Re: was Re: PGP Key Poisoner // now "Binding one person's subkey to another person's primary key"

[Robert J. Hansen]

> I've often wondered why the sks software didn't require
> cross-certification.  It seems like that would solve the key poisoning
> issue.

Not enough OCaml programmers, mostly.

Strange but true: SKS has no crypto code in it anywhere.  So the moment
you say "I wonder why SKS doesn't do this thing that involves crypto,"
well, that's the answer: because it involves crypto and nobody has ever
added that capability to SKS.

___
Gnupg-users mailing list
Gnupg-users@gnupg.org
http://lists.gnupg.org/mailman/listinfo/gnupg-users

Re: was Re: PGP Key Poisoner // now "Binding one person's subkey to another person's primary key"

[Brian Minton]

-BEGIN PGP SIGNED MESSAGE-
Hash: SHA256

I've often wondered why the sks software didn't require
cross-certification.  It seems like that would solve the key poisoning
issue.  It would mean that when signing someone's key, you'd have to
have a way to exchange the signatures first, before submitting them to
the keyserver network.  However, I think that most keysigning parties
do that anyway, not to mention software like caff.
-BEGIN PGP SIGNATURE-

iHUEARYIAB0WIQTu0BWAE9wubW4AHqQ3uVB6z/IBbgUCXVRTFwAKCRA3uVB6z/IB
bqAKAQC4mzwJSUj52Wls65QJqOdZNFvEx8yozIeCDtb/+XWdtAD7BALPm3Z9/5oI
ZAjPE5b9EX1sddZpdj2+DuvbKZKoDQeIdQQBEQgAHRYhBPnEu3YOeD8N7BCmimuO
s6Blz7qpBQJdVFMvAAoJEGuOs6Blz7qpCMgA/35Ni8l2Cb/EdHP3AhmkbHJAVGHo
7AeDnRHGcgre6M1CAPwO8IoTd8l69z2Rn0YzXwakHfNQlp9+OPg6U+mUj9eImw==
=v1zo
-END PGP SIGNATURE-

___
Gnupg-users mailing list
Gnupg-users@gnupg.org
http://lists.gnupg.org/mailman/listinfo/gnupg-users

Re: was Re: PGP Key Poisoner // now "Binding one person's subkey to another person's primary key"

[vedaal via Gnupg-users]

On 8/13/2019 at 7:59 AM, "Kristian Fiskerstrand" 
 wrote:

>As you correctly point out its really not that relevant for 
>encryption
>subkeys.

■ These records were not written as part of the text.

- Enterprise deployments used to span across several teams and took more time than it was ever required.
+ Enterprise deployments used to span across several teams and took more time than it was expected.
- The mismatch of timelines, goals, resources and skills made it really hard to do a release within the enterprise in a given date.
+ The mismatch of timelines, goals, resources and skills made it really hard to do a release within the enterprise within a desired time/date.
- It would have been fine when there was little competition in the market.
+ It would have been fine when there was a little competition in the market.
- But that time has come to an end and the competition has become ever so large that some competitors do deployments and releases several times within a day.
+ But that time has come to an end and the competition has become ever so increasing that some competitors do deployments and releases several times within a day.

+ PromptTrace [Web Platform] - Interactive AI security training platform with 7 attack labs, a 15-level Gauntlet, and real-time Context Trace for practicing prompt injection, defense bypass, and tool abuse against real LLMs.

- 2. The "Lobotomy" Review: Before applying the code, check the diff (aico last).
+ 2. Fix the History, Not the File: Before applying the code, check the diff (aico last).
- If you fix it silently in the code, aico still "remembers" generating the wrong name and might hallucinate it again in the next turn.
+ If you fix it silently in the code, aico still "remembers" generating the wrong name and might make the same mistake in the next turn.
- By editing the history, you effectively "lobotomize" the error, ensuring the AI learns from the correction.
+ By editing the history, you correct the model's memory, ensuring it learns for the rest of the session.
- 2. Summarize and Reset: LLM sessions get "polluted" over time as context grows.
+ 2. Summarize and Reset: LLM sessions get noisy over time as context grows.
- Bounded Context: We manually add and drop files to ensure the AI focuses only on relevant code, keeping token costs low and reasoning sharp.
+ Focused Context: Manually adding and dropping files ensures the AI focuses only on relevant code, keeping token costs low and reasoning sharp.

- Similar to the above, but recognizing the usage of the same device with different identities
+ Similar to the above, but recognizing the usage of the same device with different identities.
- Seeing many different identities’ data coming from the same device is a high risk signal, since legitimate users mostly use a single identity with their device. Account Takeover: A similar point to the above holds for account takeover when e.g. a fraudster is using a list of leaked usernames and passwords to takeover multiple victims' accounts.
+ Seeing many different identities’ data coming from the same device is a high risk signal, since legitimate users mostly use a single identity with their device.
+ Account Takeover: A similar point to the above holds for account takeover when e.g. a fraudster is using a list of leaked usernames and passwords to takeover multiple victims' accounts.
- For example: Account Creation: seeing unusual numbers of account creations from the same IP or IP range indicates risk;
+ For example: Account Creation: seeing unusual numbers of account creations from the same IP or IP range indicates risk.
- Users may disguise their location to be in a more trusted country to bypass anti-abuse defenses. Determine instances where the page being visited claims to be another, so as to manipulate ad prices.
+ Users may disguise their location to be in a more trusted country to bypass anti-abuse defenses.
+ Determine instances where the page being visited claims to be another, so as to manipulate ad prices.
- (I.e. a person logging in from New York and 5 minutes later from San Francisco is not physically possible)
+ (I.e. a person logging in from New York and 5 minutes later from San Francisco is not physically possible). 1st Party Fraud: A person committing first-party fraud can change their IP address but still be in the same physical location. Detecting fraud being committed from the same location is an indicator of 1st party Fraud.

It does have security implementations for signing 
>subkeys; see
>[cross-certification section] for some details on that.
>
>References:
>[cross-certification section]
>https://gnupg.org/faq/subkey-cross-certify.html


GnuPG has been requiring cross-certification for a very long time, 
which would mean that an attacker who attaches a person's listed subkey to a 
different masterkey, 
would still not be able to do anything with it, because the attacker can't make 
it cross-certify.

Being simplistically naive here,
How difficult would it be to get keyservers to agree that only the key owners 
can submit new signatures to their own keys?
(i.e., The owner's detached signature of the public keyblock having the new 
signature, required together with any submitted key with a new signature.) 

A Denial-of Service attack will still always be possible against a keyserver, 
since it is easy for an attacker to generate a large volume of legitimate keys, 
with only a self-signature, 
and upload them to the keyserver,
but at least then, no individual key by a real user, could be attacked.


vedaal


___
Gnupg-users mailing list
Gnupg-users@gnupg.org
http://lists.gnupg.org/mailman/listinfo/gnupg-users

Re: was Re: PGP Key Poisoner // now "Binding one person's subkey to another person's primary key"

[Peter Lebbing]

On 13/08/2019 13:56, Kristian Fiskerstrand wrote:
> As you correctly point out its really not that relevant for encryption
> subkeys. It does have security implementations for signing subkeys; see
> [cross-certification section] for some details on that.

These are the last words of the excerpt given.